→ What you should do
Nothing but the lines from the one including "Teebaumöl - Körper" through the last line of the entries, restated exactly, should appear in the answer; omit the pictures.

Dataset items:
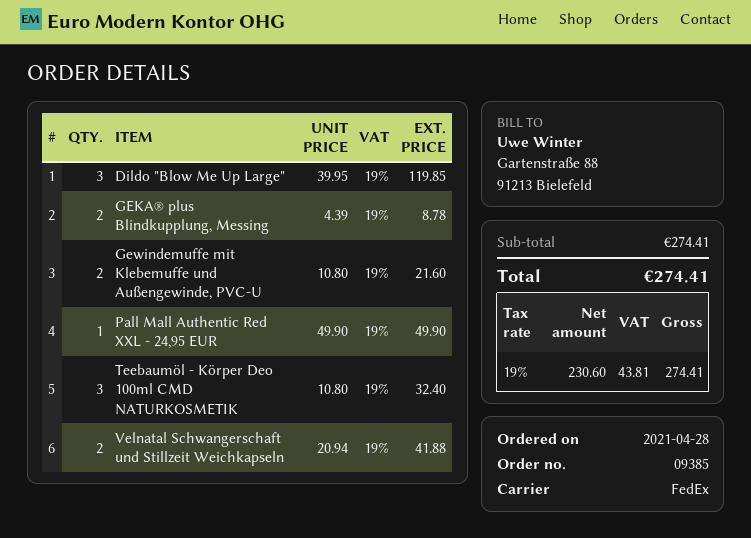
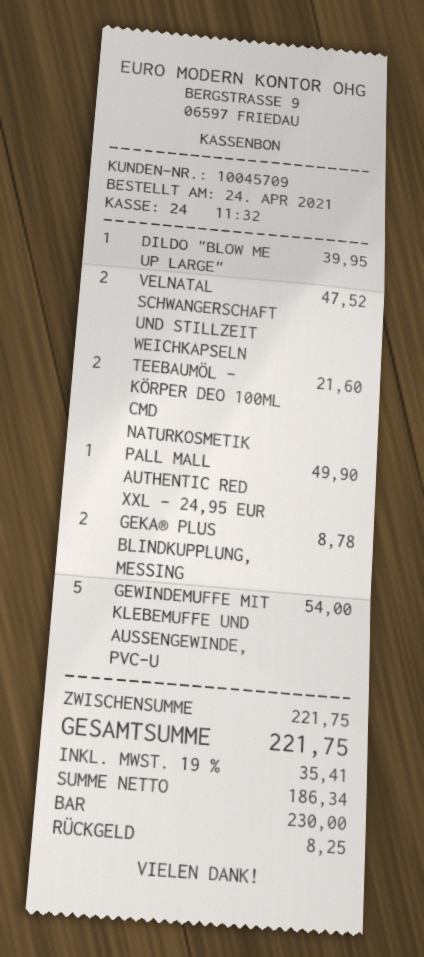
order date: 2021-04-28 -> 2021-04-24
Dildo "Blow Me Up Large": 3 for 119.85 -> 1 for 39.95
Gewindemuffe mit Klebemuffe und Außengewinde, PVC-U: 2 for 21.60 -> 5 for 54.00
Teebaumöl - Körper Deo 100ml CMD NATURKOSMETIK: 3 for 32.40 -> 2 for 21.60
Velnatal Schwangerschaft und Stillzeit Weichkapseln: 2 for 41.88 -> 2 for 47.52
subtotal: 274.41 -> 221.75
net: 230.60 -> 186.34
tax: 19% = 43.81 -> 19% = 35.41
total: 274.41 -> 221.75

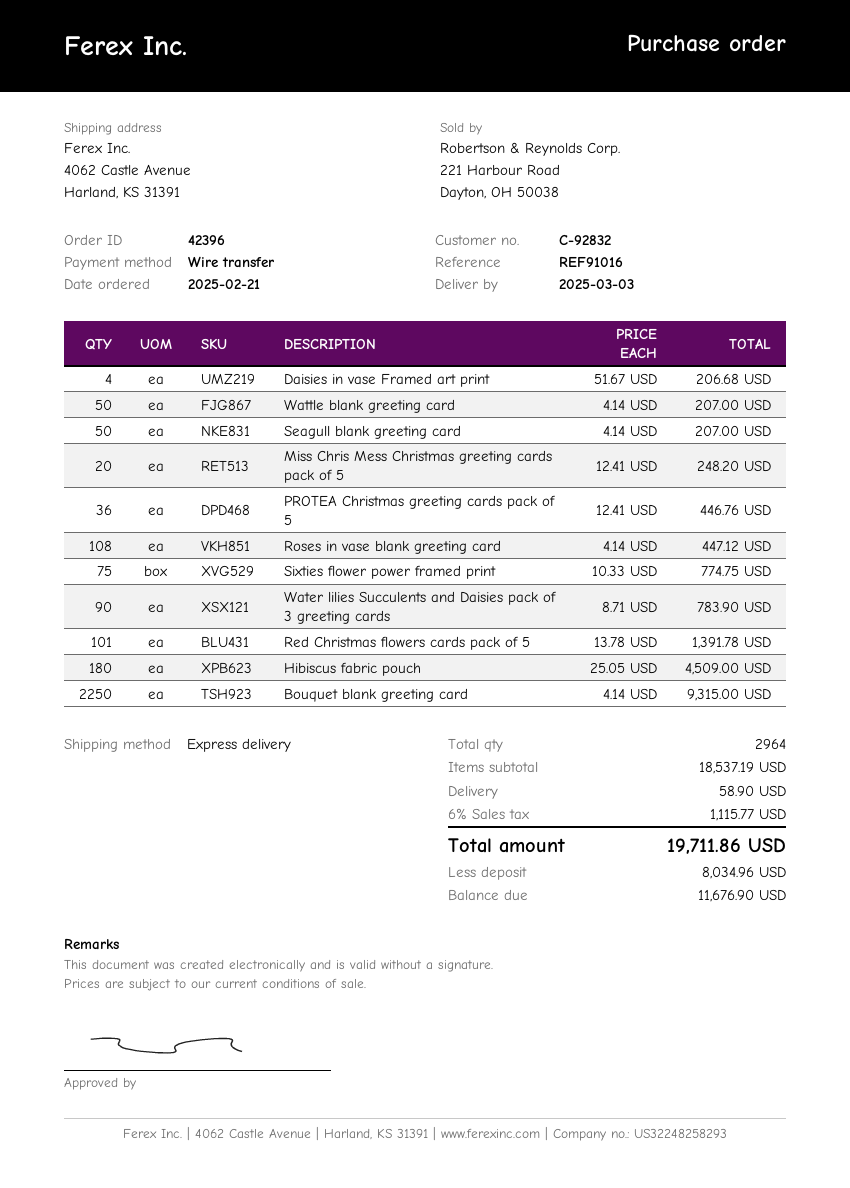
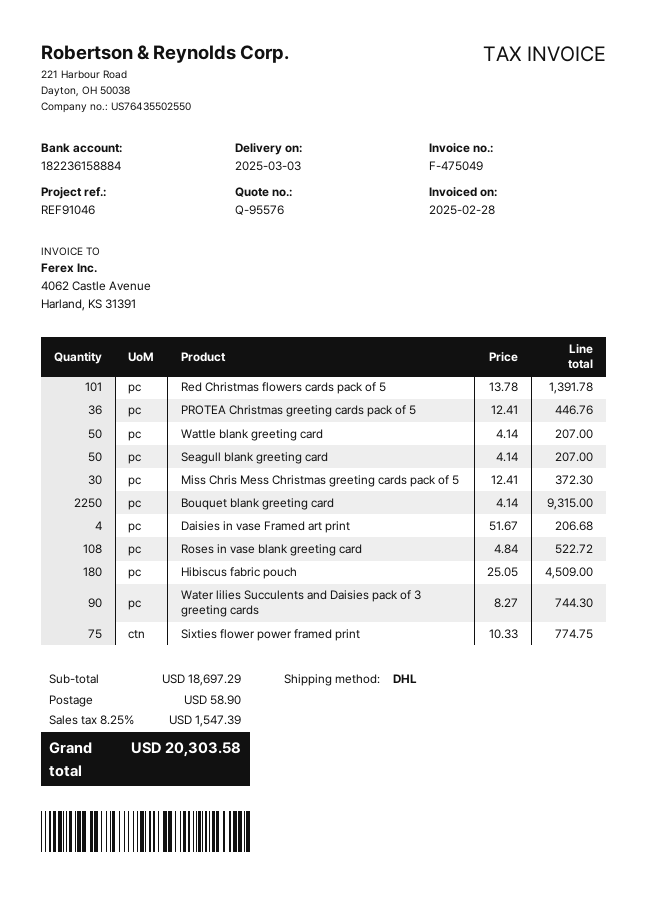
reference: REF91016 -> REF91046
shipping method: express -> DHL
Miss Chris Mess Christmas greeting cards pack of 5: 20 x 12.41 = 248.20 -> 30 x 12.41 = 372.30
Roses in vase blank greeting card: 108 x 4.14 = 447.12 -> 108 x 4.84 = 522.72
Water lilies Succulents and Daisies pack of 3 greeting cards: 90 x 8.71 = 783.90 -> 90 x 8.27 = 744.30
subtotal: 18537.19 -> 18697.29
tax: 6% = 1115.77 -> 8.25% = 1547.39
total: 19711.86 -> 20303.58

→ Response for this exercise
Teebaumöl - Körper Deo 100ml CMD NATURKOSMETIK: 3 for 32.40 -> 2 for 21.60
Velnatal Schwangerschaft und Stillzeit Weichkapseln: 2 for 41.88 -> 2 for 47.52
subtotal: 274.41 -> 221.75
net: 230.60 -> 186.34
tax: 19% = 43.81 -> 19% = 35.41
total: 274.41 -> 221.75

reference: REF91016 -> REF91046
shipping method: express -> DHL
Miss Chris Mess Christmas greeting cards pack of 5: 20 x 12.41 = 248.20 -> 30 x 12.41 = 372.30
Roses in vase blank greeting card: 108 x 4.14 = 447.12 -> 108 x 4.84 = 522.72
Water lilies Succulents and Daisies pack of 3 greeting cards: 90 x 8.71 = 783.90 -> 90 x 8.27 = 744.30
subtotal: 18537.19 -> 18697.29
tax: 6% = 1115.77 -> 8.25% = 1547.39
total: 19711.86 -> 20303.58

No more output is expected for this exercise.